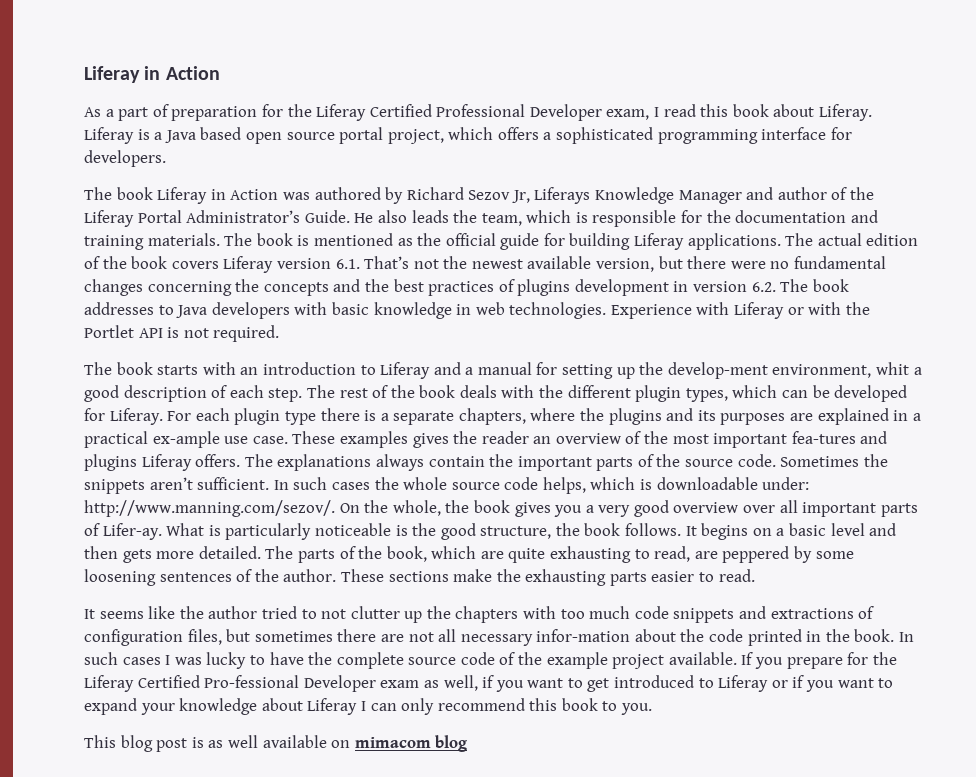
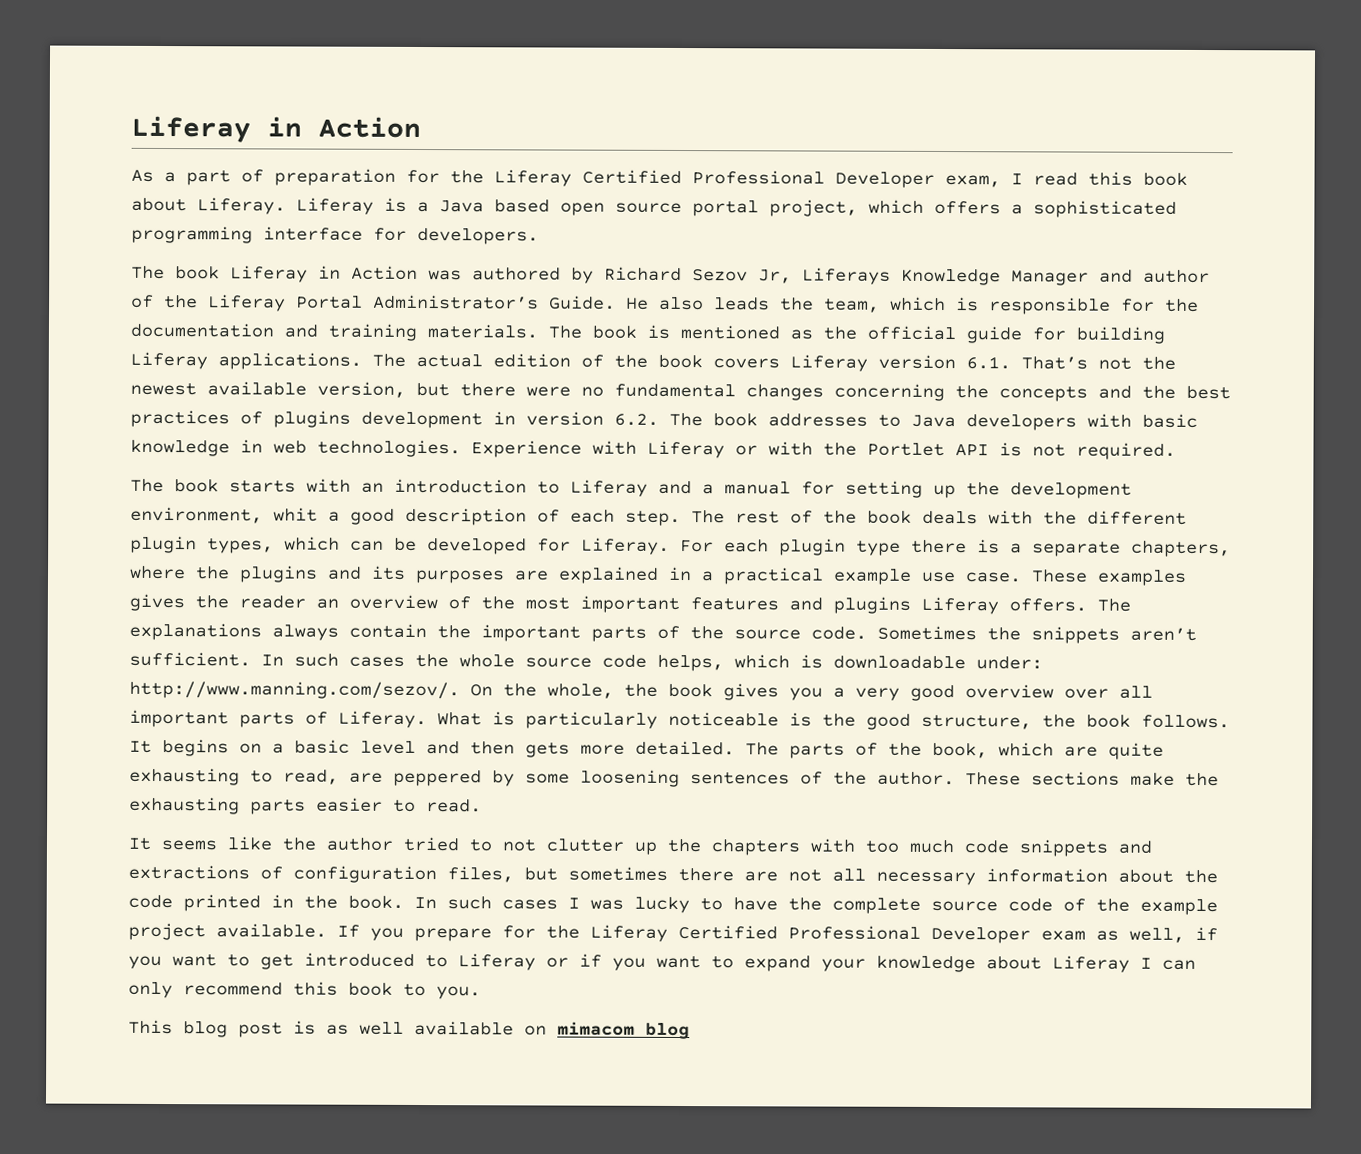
- The book starts with an introduction to Liferay and a manual for setting up the develop-ment environment, whit a good description of each step.
+ The book starts with an introduction to Liferay and a manual for setting up the development environment, whit a good description of each step.
- For each plugin type there is a separate chapters, where the plugins and its purposes are explained in a practical ex-ample use case.
+ For each plugin type there is a separate chapters, where the plugins and its purposes are explained in a practical example use case.
- These examples gives the reader an overview of the most important fea-tures and plugins Liferay offers.
+ These examples gives the reader an overview of the most important features and plugins Liferay offers.
- In such cases the whole source code helps, which is downloadable under: http://www.manning.com/sezov/. On the whole, the book gives you a very good overview over all important parts of Lifer-ay.
+ In such cases the whole source code helps, which is downloadable under: http://www.manning.com/sezov/. On the whole, the book gives you a very good overview over all important parts of Liferay.
- It seems like the author tried to not clutter up the chapters with too much code snippets and extractions of configuration files, but sometimes there are not all necessary infor-mation about the code printed in the book.
+ It seems like the author tried to not clutter up the chapters with too much code snippets and extractions of configuration files, but sometimes there are not all necessary information about the code printed in the book.
- If you prepare for the Liferay Certified Pro-fessional Developer exam as well, if you want to get introduced to Liferay or if you want to expand your knowledge about Liferay I can only recommend this book to you.
+ If you prepare for the Liferay Certified Professional Developer exam as well, if you want to get introduced to Liferay or if you want to expand your knowledge about Liferay I can only recommend this book to you.

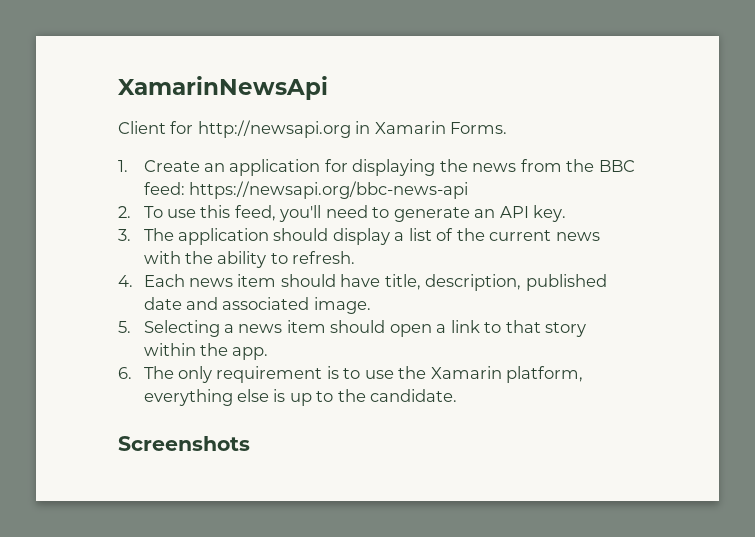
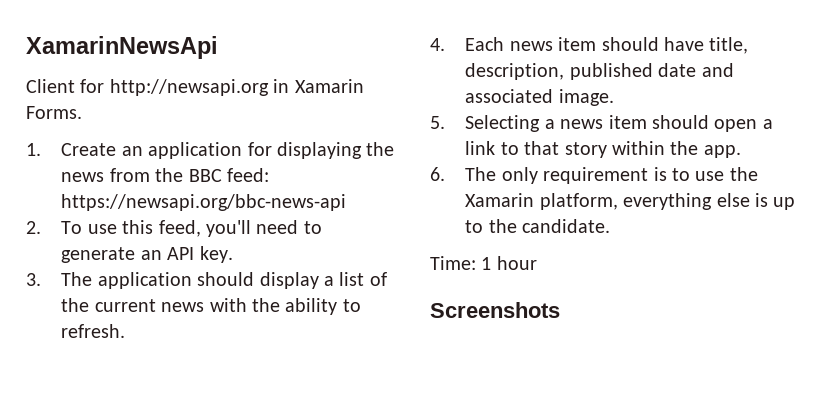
+ Time: 1 hour

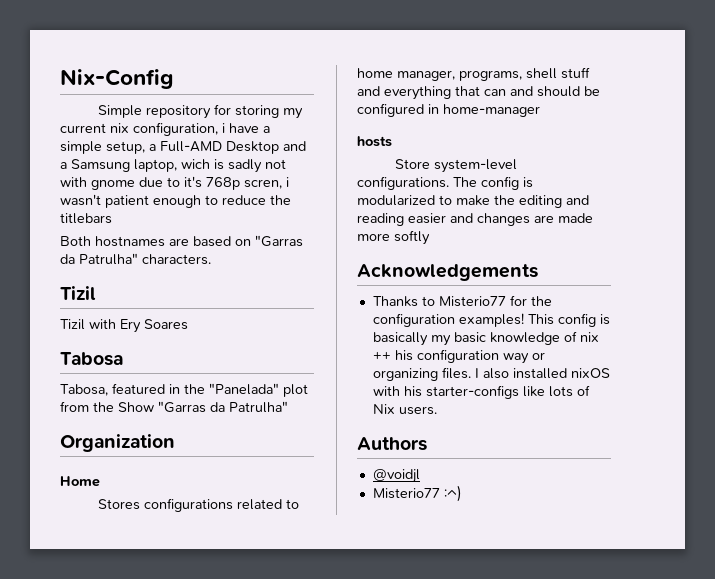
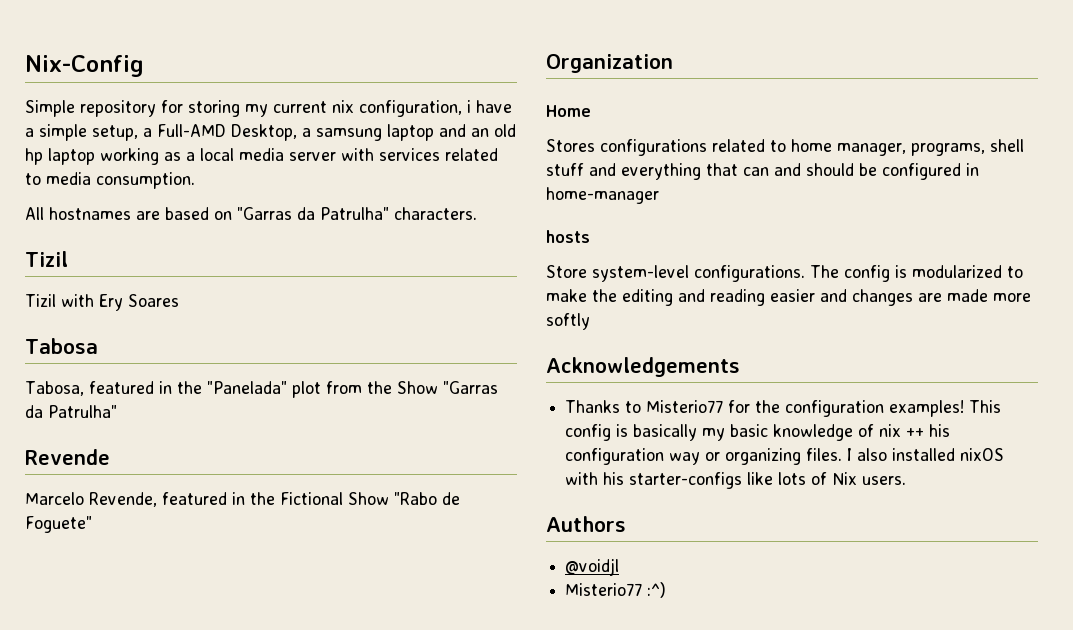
- Simple repository for storing my current nix configuration, i have a simple setup, a Full-AMD Desktop and a Samsung laptop, wich is sadly not with gnome due to it's 768p scren, i wasn't patient enough to reduce the titlebars
- Both hostnames are based on "Garras da Patrulha" characters.
+ Simple repository for storing my current nix configuration, i have a simple setup, a Full-AMD Desktop, a samsung laptop and an old hp laptop working as a local media server with services related to media consumption.
+ All hostnames are based on "Garras da Patrulha" characters.
+ Revende
+ Marcelo Revende, featured in the Fictional Show "Rabo de Foguete"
────────────────
• EXERCISE DETAILS: Would you please copy all lines in the data that contain the word "storing"?

• OUTPUT OF THE TASK:
- Simple repository for storing my current nix configuration, i have a simple setup, a Full-AMD Desktop and a Samsung laptop, wich is sadly not with gnome due to it's 768p scren, i wasn't patient enough to reduce the titlebars
+ Simple repository for storing my current nix configuration, i have a simple setup, a Full-AMD Desktop, a samsung laptop and an old hp laptop working as a local media server with services related to media consumption.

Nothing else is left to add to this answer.